Mam frowned. “I will.” Handing me the paddle she used to stir the linens, she wiped her hands on her apron and headed downstairs. I poked at the washing, happy enough for a little break from Mr Buckland’s questions-though it would have been funny to see Mam try to cope with him. She was fine with some of the other gentlemen. Henry De La Beche, for instance, she bossed about like another son. But William Buckland defeated even my mam. She come up a time later, exhausted from his constant chatter, and without tuppence. She shook her head. “Your pa used to tell me when that man come to the workshop, he’d give up getting any work done and settle back for a sleep while Mr Buckland went on. Now, he wants you back down to tell him about the cleaning and what we’re going to do with it. Tell him we want a good price, and don’t want being cheated by a gentleman again!”

When I come in Mr Buckland was leaving by the door that led onto Cockmoile Square. “Oh, Mary, I’ll just be a moment. I’m fetching Doctor Carpenter here to see this. And a few others this afternoon who I’m sure will be most interested in it.”

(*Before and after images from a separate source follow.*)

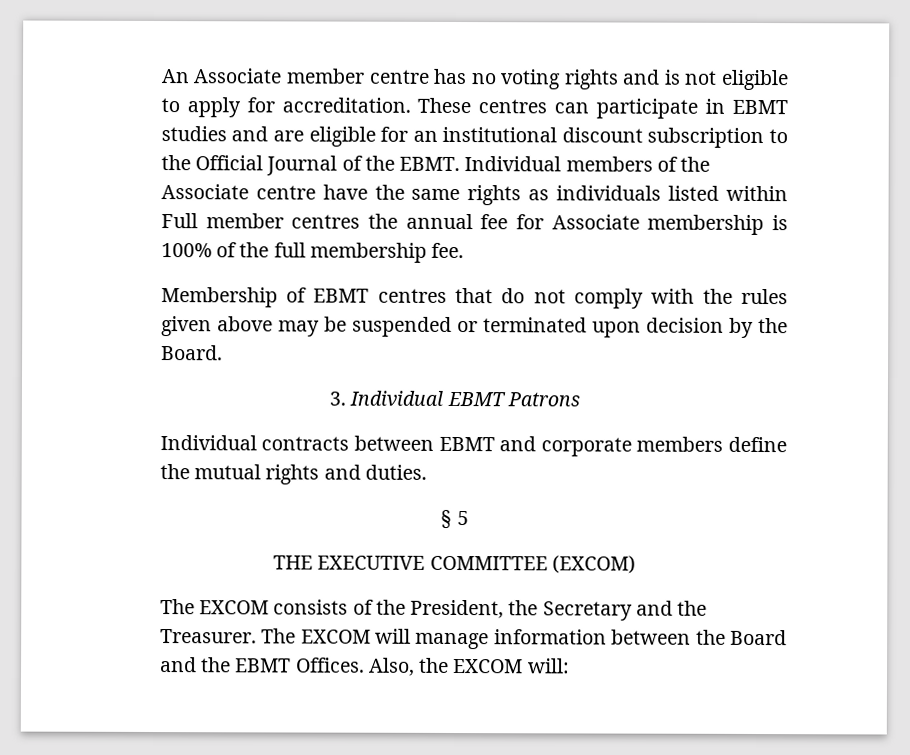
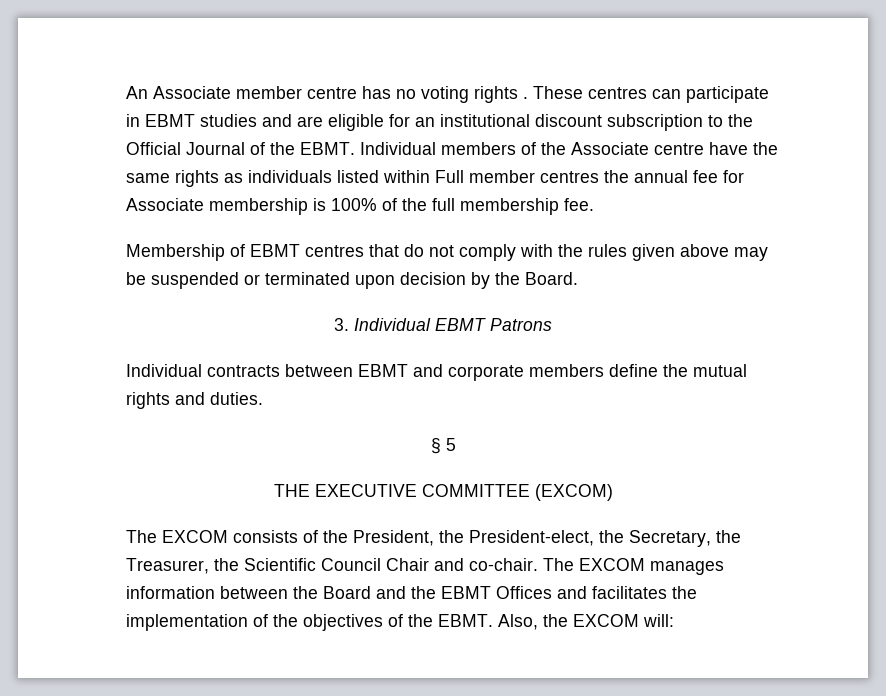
- An Associate member centre has no voting rights and is not eligible to apply for accreditation.
+ An Associate member centre has no voting rights .
- The EXCOM consists of the President, the Secretary and the Treasurer. The EXCOM will manage information between the Board and the EBMT Offices.
+ The EXCOM consists of the President, the President-elect, the Secretary, the Treasurer, the Scientific Council Chair and co-chair. The EXCOM manages information between the Board and the EBMT Offices and facilitates the implementation of the objectives of the EBMT.

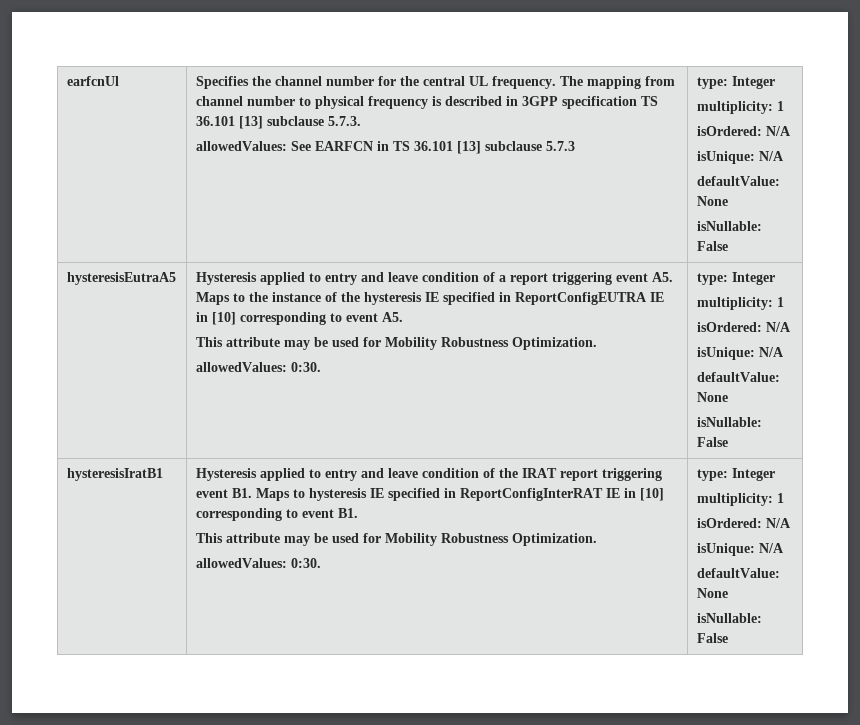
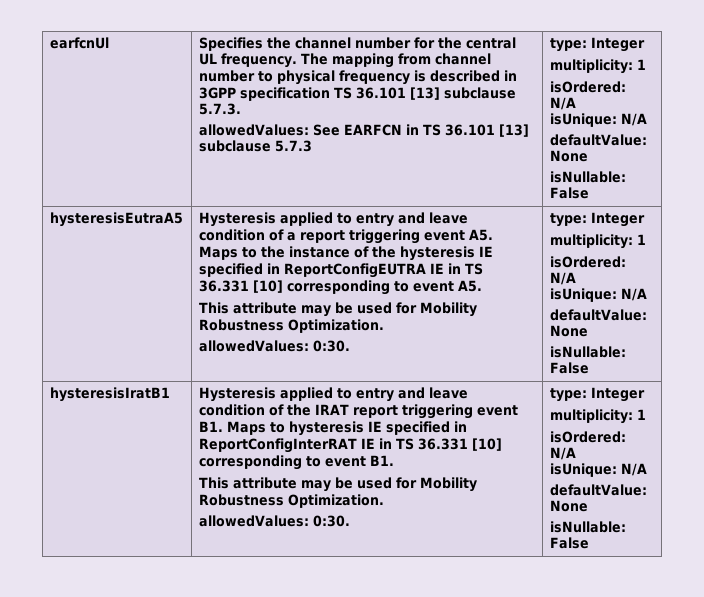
- Hysteresis applied to entry and leave condition of a report triggering event A5. Maps to the instance of the hysteresis IE specified in ReportConfigEUTRA IE in [10] corresponding to event A5.
+ Hysteresis applied to entry and leave condition of a report triggering event A5. Maps to the instance of the hysteresis IE specified in ReportConfigEUTRA IE in TS 36.331 [10] corresponding to event A5.
- Hysteresis applied to entry and leave condition of the IRAT report triggering event B1. Maps to hysteresis IE specified in ReportConfigInterRAT IE in [10] corresponding to event B1.
+ Hysteresis applied to entry and leave condition of the IRAT report triggering event B1. Maps to hysteresis IE specified in ReportConfigInterRAT IE in TS 36.331 [10] corresponding to event B1.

“Just as long as it’s not Lord Henley!” I called after him.

“Why not Lord Henley?”

I explained about the first croc, with its monocle, waistcoat and straightened tail as Miss Philpot had described it. “That idiot!” Mr Buckland cried. “He should have sold it to Oxford or the British Museum rather than to Bullock’s. I’m sure I could have convinced either to take it. I shall do so with this one.”

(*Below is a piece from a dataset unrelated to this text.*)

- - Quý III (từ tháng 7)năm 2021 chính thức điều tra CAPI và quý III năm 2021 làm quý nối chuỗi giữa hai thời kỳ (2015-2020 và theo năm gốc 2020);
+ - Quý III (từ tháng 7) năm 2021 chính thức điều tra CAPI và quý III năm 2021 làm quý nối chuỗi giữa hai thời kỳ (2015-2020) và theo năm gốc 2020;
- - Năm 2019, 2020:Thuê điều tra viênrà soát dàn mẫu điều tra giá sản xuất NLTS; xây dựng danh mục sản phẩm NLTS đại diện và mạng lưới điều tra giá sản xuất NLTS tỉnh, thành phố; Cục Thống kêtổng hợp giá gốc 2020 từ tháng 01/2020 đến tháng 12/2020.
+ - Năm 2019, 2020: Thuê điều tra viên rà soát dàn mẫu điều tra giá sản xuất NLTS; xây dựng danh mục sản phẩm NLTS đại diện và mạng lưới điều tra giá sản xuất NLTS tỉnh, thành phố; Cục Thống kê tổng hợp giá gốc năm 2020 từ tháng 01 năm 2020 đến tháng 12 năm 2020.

Without asking, Mr Buckland took over the selling of the croc from Mam and Miss Elizabeth. Before Mam could stop him he’d written enthusiastic letters to possible buyers. She were cross at first, but not once he’d found us a rich gentleman in Bristol who paid us forty pounds for it-the museums having said no. That made up for all that Mam and me had to put up with from Mr Buckland. For he was about all summer, fired with the idea of crocodiles entombed in the cliffs and ledges, waiting to be freed. While we had ours in the workshop, he was in and out all day as if the room were his, bringing with him gentlemen who poked about, measuring and sketching and discussing my croc. I noticed during all the talk, Mr Buckland never once called it a crocodile. He was like Miss Elizabeth that way. It made me begin to accept it were something else-though until we knew what that was, I would still call it a crocodile.